Sure, but we currently try to read _twice_, don't we?

> There is another issue too: even if the page was marked as having an error
> when we entered (and no longer locked - maybe the IO failed last time
> around), we should _still_ re-try. It might be a temporary error that has
> since gone away, and if we don't re-try, we can end up in the totally
> untenable situation where the kernel makes a soft error into a hard one.

Yes, and in that case I think the page should be !Uptodate, so no
problem there.
-
To unsubscribe from this list: send the line "unsubscribe linux-kernel" in
the body of a message to majordomo [at] vger
More majordomo info at http://vger.kernel.org/majordomo-info.html
Please read the FAQ at http://www.tux.org/lkml/


torvalds at osdl

Oct 11, 2006, 10:11 AM

Post #2 of 7 (664 views)
Permalink
Re: SPAM: Re: [patch 2/5] mm: fault vs invalidate/truncate race fix [In reply to]

On Wed, 11 Oct 2006, Nick Piggin wrote:
> >
> > The original IO could have been started by a person who didn't have
> > permissions to actually carry it out successfully, so if you enter with
> > the page locked (because somebody else started the IO), and you wait for
> > the page and it's not up-to-date afterwards, you absolutely _have_ to try
> > the IO, and can only return a real IO error after your _own_ IO has
> > failed.
>
> Sure, but we currently try to read _twice_, don't we?

Well, we have the read-ahead, and then the real read. By the time we do
the real read, we have forgotten about the read-ahead details, so..

We also end up often having a _third_ one, simply because the _user_ tries
it twice: it gets a partial IO read first, and then tries to continue and
won't give up until it gets a real error.

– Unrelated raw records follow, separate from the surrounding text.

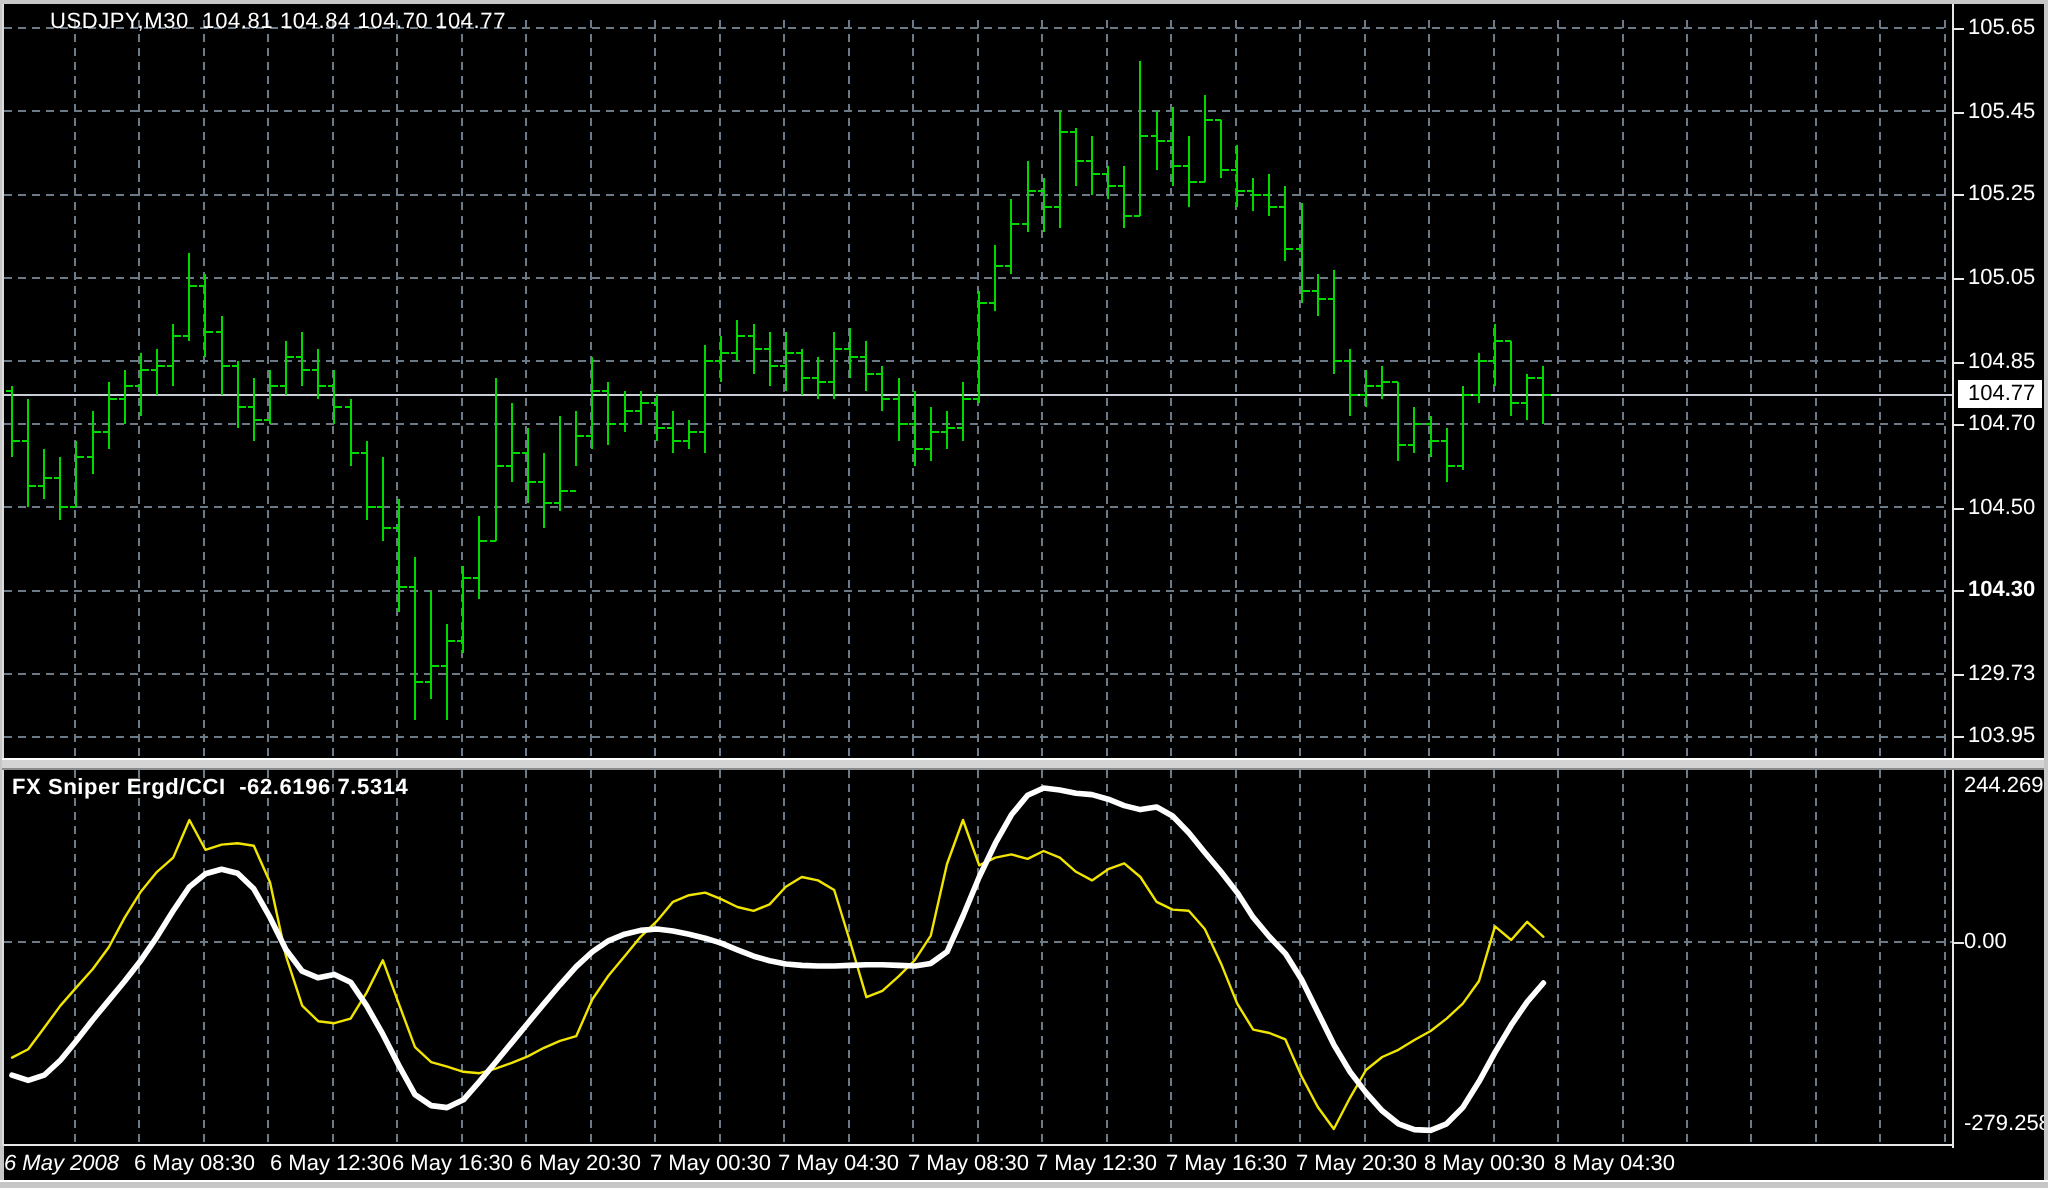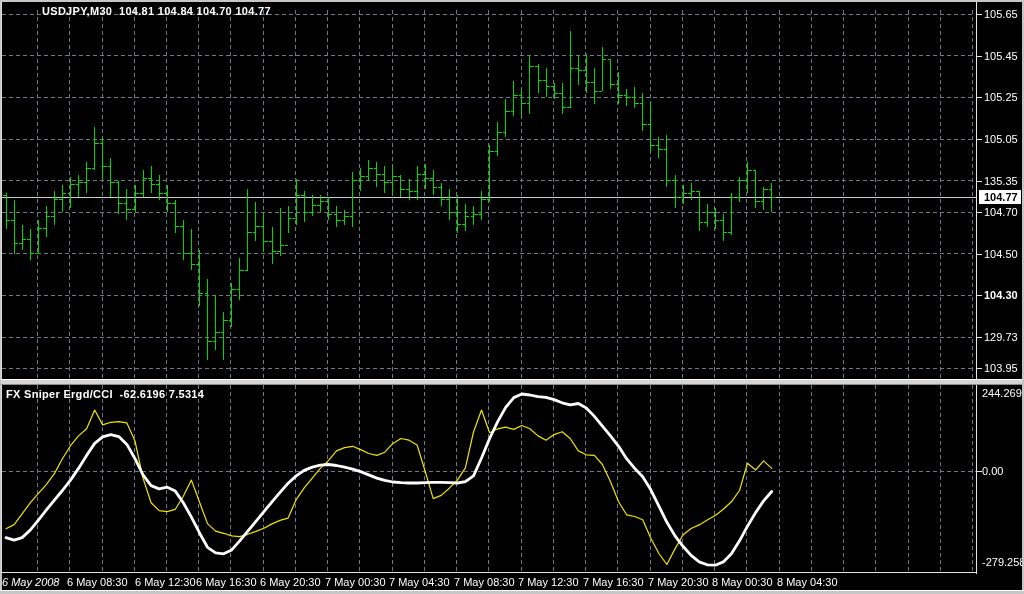--- a/index.html
+++ b/index.html
@@ -12,7 +12,7 @@
   #client{position:absolute;left:2px;top:2px;width:1020px;height:588px;background:#000;}
   .svglayer{position:absolute;display:block;}
   #chart-title{
-    position:absolute;left:22px;top:5px;color:#fff;font-size:11px;font-weight:bold;
+    position:absolute;left:5px;top:5px;color:#fff;font-size:11px;font-weight:normal;
     letter-spacing:0.3px;white-space:pre;z-index:5;padding-left:20px;
   }
   #indicator-title{

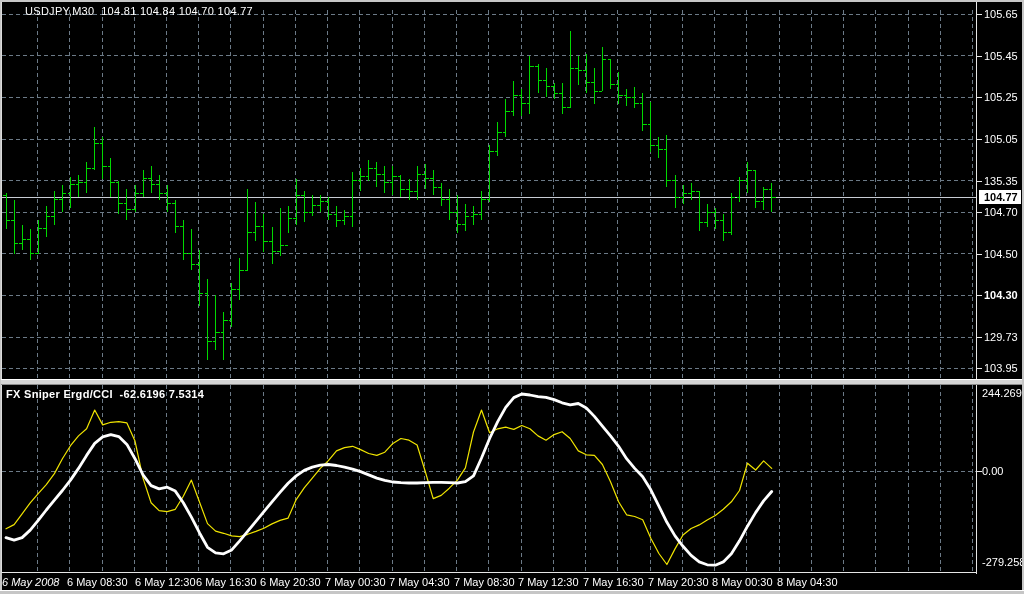--- a/index.html
+++ b/index.html
@@ -397,7 +397,7 @@
     <div class="scale-tick" style="top: 137px;"></div>
     <div class="scale-label" style="top: 131px;">105.05</div>
     <div class="scale-tick" style="top: 179px;"></div>
-    <div class="scale-label" style="top: 173px;">135.35</div>
+    <div class="scale-label" style="top: 173px;">104.85</div>
     <div class="scale-tick" style="top: 210px;"></div>
     <div class="scale-label" style="top: 204px;">104.70</div>
     <div class="scale-tick" style="top: 252px;"></div>

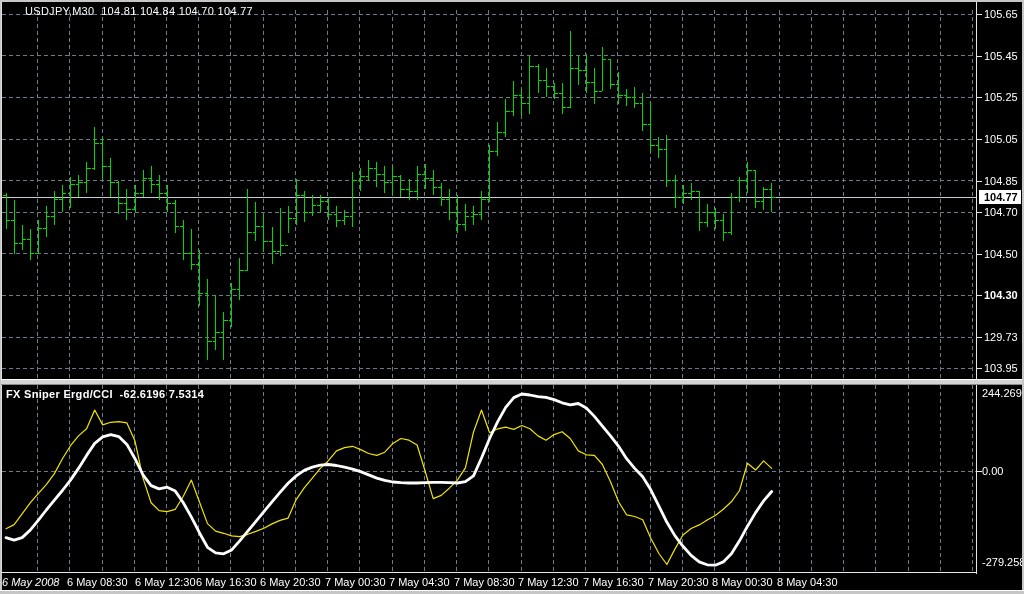--- a/index.html
+++ b/index.html
@@ -27,7 +27,7 @@
   .scale-tick{position:absolute;left:0px;width:5px;height:1px;background:#e8e8e8;}
   #current-price-box{
     position:absolute;left:2px;right:1px;height:14px;background:#fff;color:#000;
-    font-size:11px;font-weight:bold;line-height:14px;padding-left:5px;z-index:6;
+    font-size:11px;font-weight:normal;line-height:14px;padding-left:5px;z-index:6;
   }
   #chart-frame-left{position:absolute;left:1px;top:2px;width:1px;height:571px;background:#dcdcdc;z-index:3;}
   #chart-frame-right{position:absolute;left:976px;top:2px;width:1px;height:573px;background:#e6e6e6;z-index:3;}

So yes, we can end up reading it even more than twice, if only due to
standard UNIX interfaces: you always have to have one extra "read()"
system call in order to get the final error (or - much more commonly -
EOF, of course).

If we tracked the read-aheads that _we_ started, we could probably get rid
of one of them.

Linus
-
To unsubscribe from this list: send the line "unsubscribe linux-kernel" in
the body of a message to majordomo [at] vger
More majordomo info at http://vger.kernel.org/majordomo-info.html
Please read the FAQ at http://www.tux.org/lkml/


npiggin at suse

Oct 11, 2006, 10:21 AM

Post #3 of 7 (661 views)
Permalink
Re: SPAM: Re: SPAM: Re: [patch 2/5] mm: fault vs invalidate/truncate race fix [In reply to]

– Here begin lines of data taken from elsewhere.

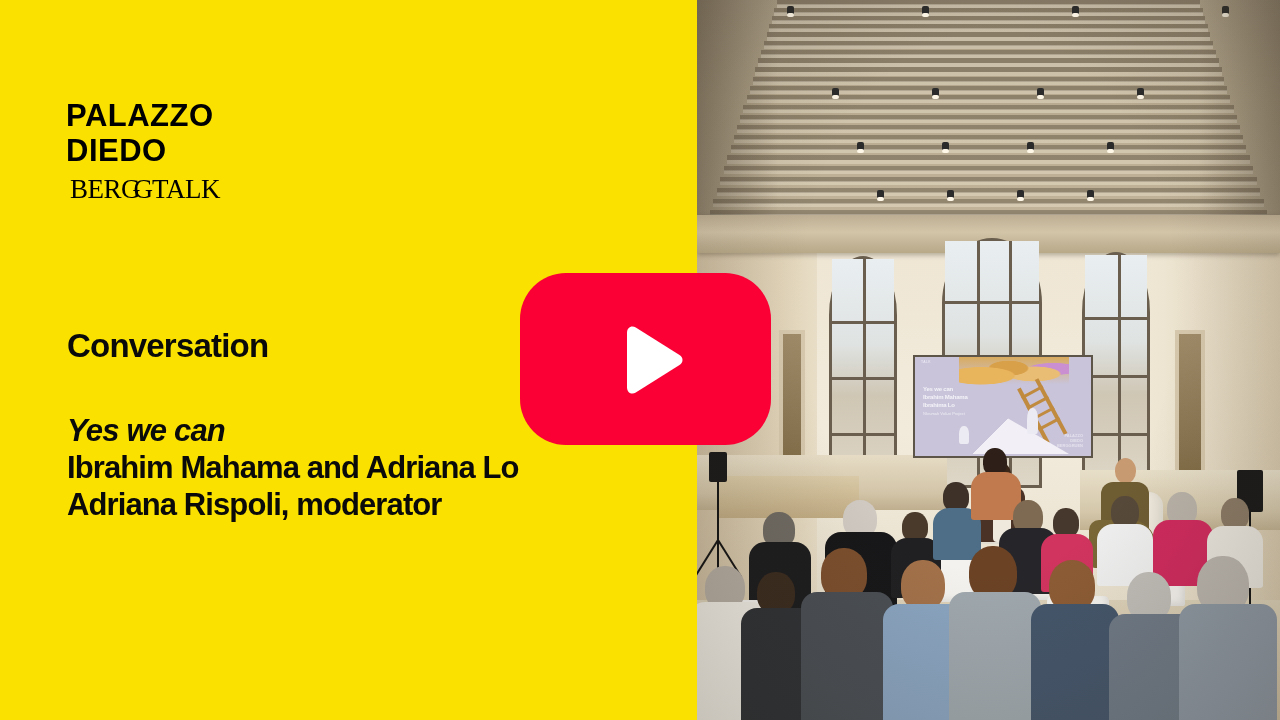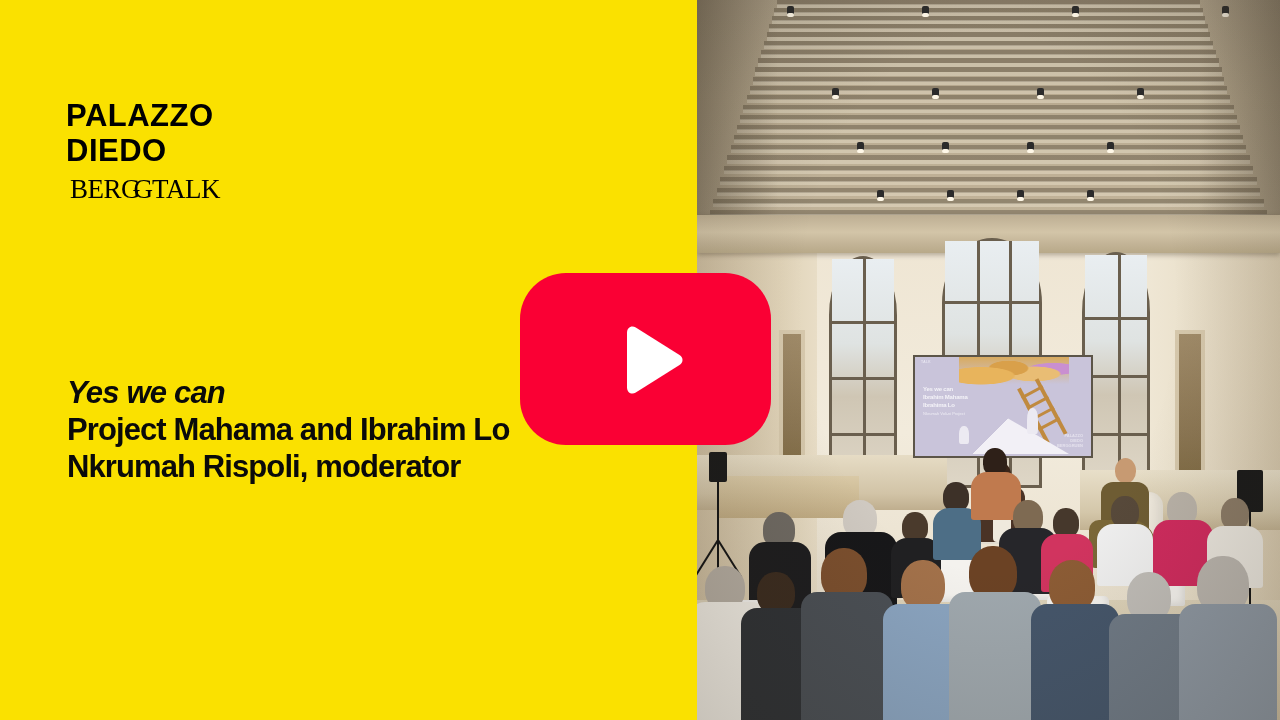--- a/index.html
+++ b/index.html
@@ -485,6 +485,7 @@
   </div>
 
   <div class="copy">
+    <p class="kicker">Conversation</p>
     <div class="title-grp">
       <p class="t-italic">Yes we can</p>
       <p class="t-line">Project Mahama and Ibrahim Lo</p>

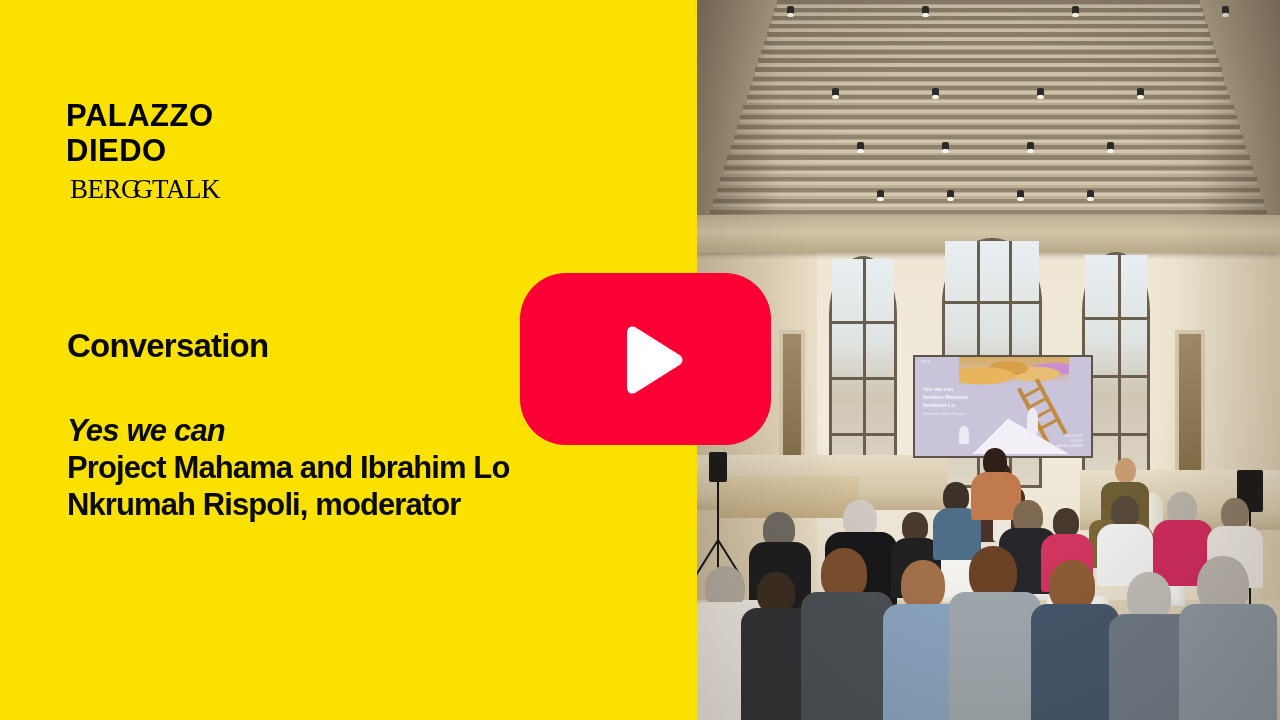--- a/index.html
+++ b/index.html
@@ -488,7 +488,7 @@
     <p class="kicker">Conversation</p>
     <div class="title-grp">
       <p class="t-italic">Yes we can</p>
-      <p class="t-line">Project Mahama and Ibrahim Lo</p>
+      <p class="t-line">Ibrahim Mahama and Adriana Lo</p>
       <p class="t-line">Nkrumah Rispoli, moderator</p>
     </div>
   </div>

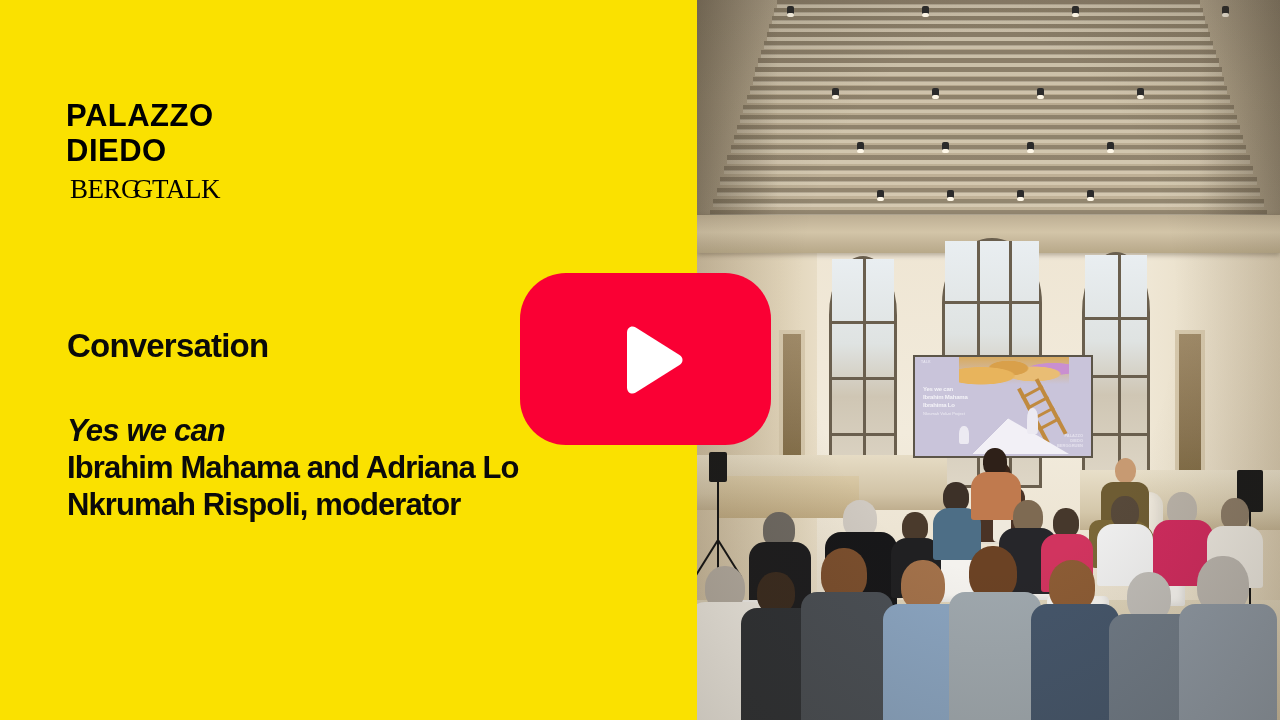--- a/index.html
+++ b/index.html
@@ -489,7 +489,7 @@
     <div class="title-grp">
       <p class="t-italic">Yes we can</p>
       <p class="t-line">Ibrahim Mahama and Adriana Lo</p>
-      <p class="t-line">Nkrumah Rispoli, moderator</p>
+      <p class="t-line">Adriana Rispoli, moderator</p>
     </div>
   </div>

On Wed, Oct 11, 2006 at 10:11:43AM -0700, Linus Torvalds wrote:
>
>
> On Wed, 11 Oct 2006, Nick Piggin wrote:
> > >
> > > The original IO could have been started by a person who didn't have
> > > permissions to actually carry it out successfully, so if you enter with
> > > the page locked (because somebody else started the IO), and you wait for
> > > the page and it's not up-to-date afterwards, you absolutely _have_ to try
> > > the IO, and can only return a real IO error after your _own_ IO has
> > > failed.
> >
> > Sure, but we currently try to read _twice_, don't we?
>
> Well, we have the read-ahead, and then the real read. By the time we do
> the real read, we have forgotten about the read-ahead details, so..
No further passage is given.